Set down each line of the data below exactly as it stands, dropping the pictures.

(Given data)

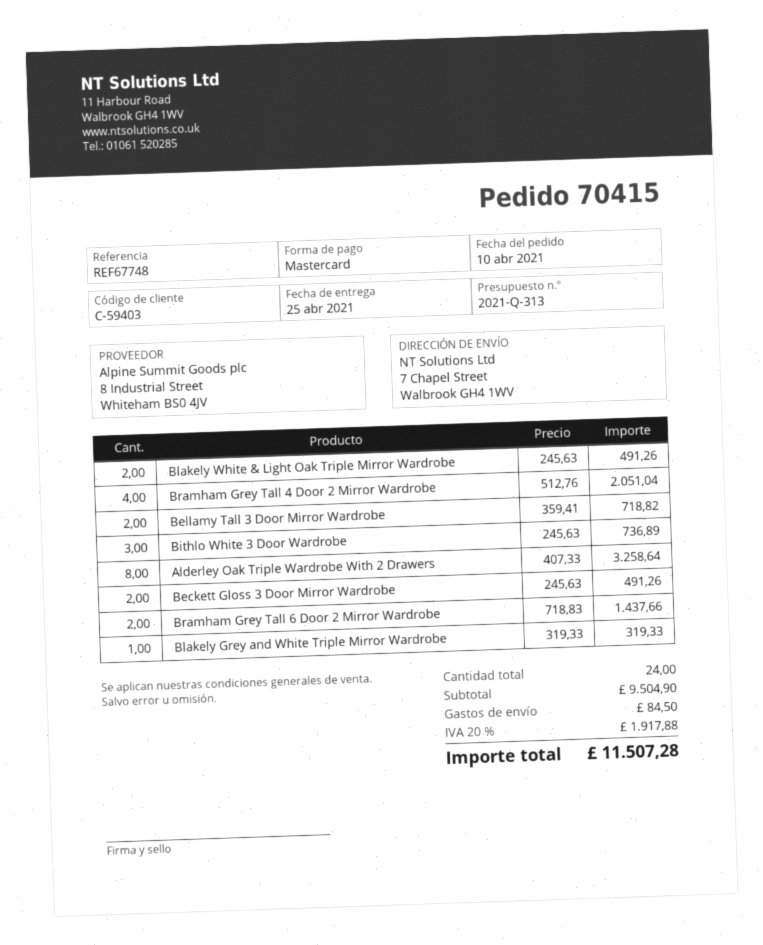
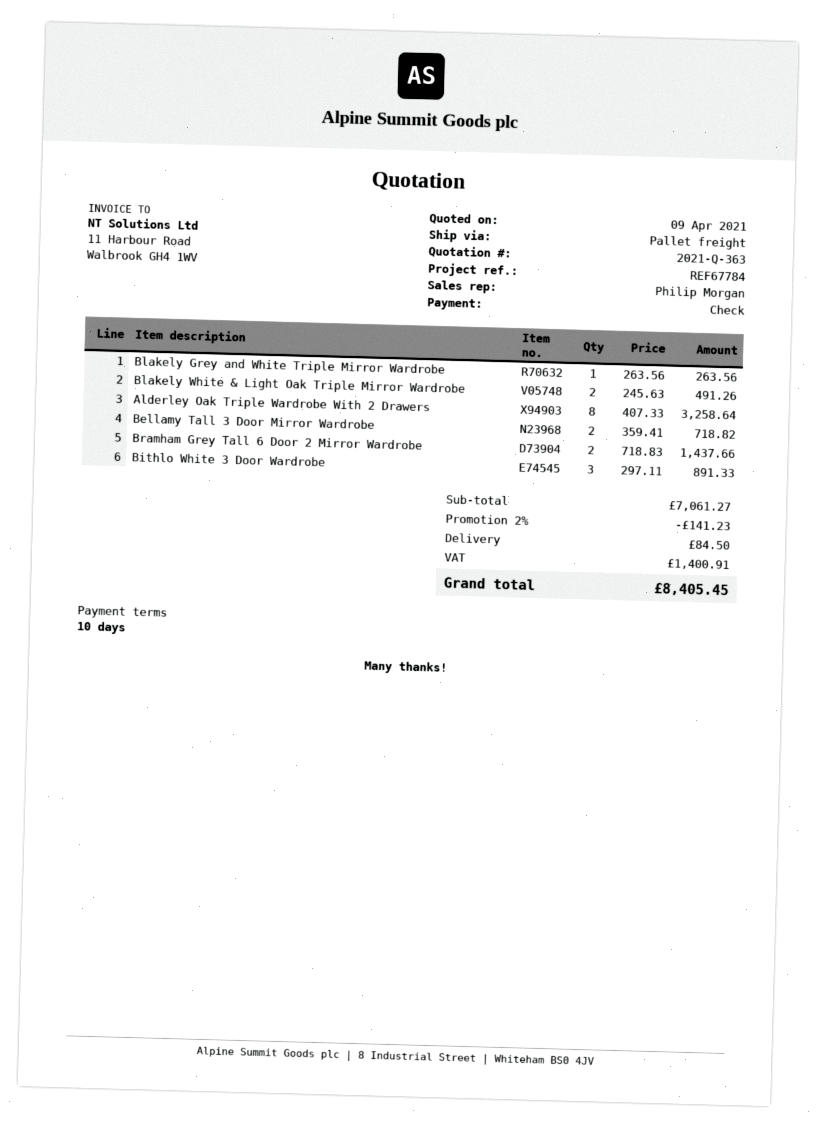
quote number: 2021-Q-313 -> 2021-Q-363
reference: REF67748 -> REF67784
payment method: Mastercard -> cheque
Bramham Grey Tall 4 Door 2 Mirror Wardrobe: 4 x 512.76 = 2051.04 -> none
Bithlo White 3 Door Wardrobe: 3 x 245.63 = 736.89 -> 3 x 297.11 = 891.33
Beckett Gloss 3 Door Mirror Wardrobe: 2 x 245.63 = 491.26 -> none
Blakely Grey and White Triple Mirror Wardrobe: 1 x 319.33 = 319.33 -> 1 x 263.56 = 263.56
subtotal: 9504.90 -> 7061.27
discount: none -> 2% = 141.23
tax: 1917.88 -> 1400.91
total: 11507.28 -> 8405.45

(End Given data)

— Response to this exercise —
quote number: 2021-Q-313 -> 2021-Q-363
reference: REF67748 -> REF67784
payment method: Mastercard -> cheque
Bramham Grey Tall 4 Door 2 Mirror Wardrobe: 4 x 512.76 = 2051.04 -> none
Bithlo White 3 Door Wardrobe: 3 x 245.63 = 736.89 -> 3 x 297.11 = 891.33
Beckett Gloss 3 Door Mirror Wardrobe: 2 x 245.63 = 491.26 -> none
Blakely Grey and White Triple Mirror Wardrobe: 1 x 319.33 = 319.33 -> 1 x 263.56 = 263.56
subtotal: 9504.90 -> 7061.27
discount: none -> 2% = 141.23
tax: 1917.88 -> 1400.91
total: 11507.28 -> 8405.45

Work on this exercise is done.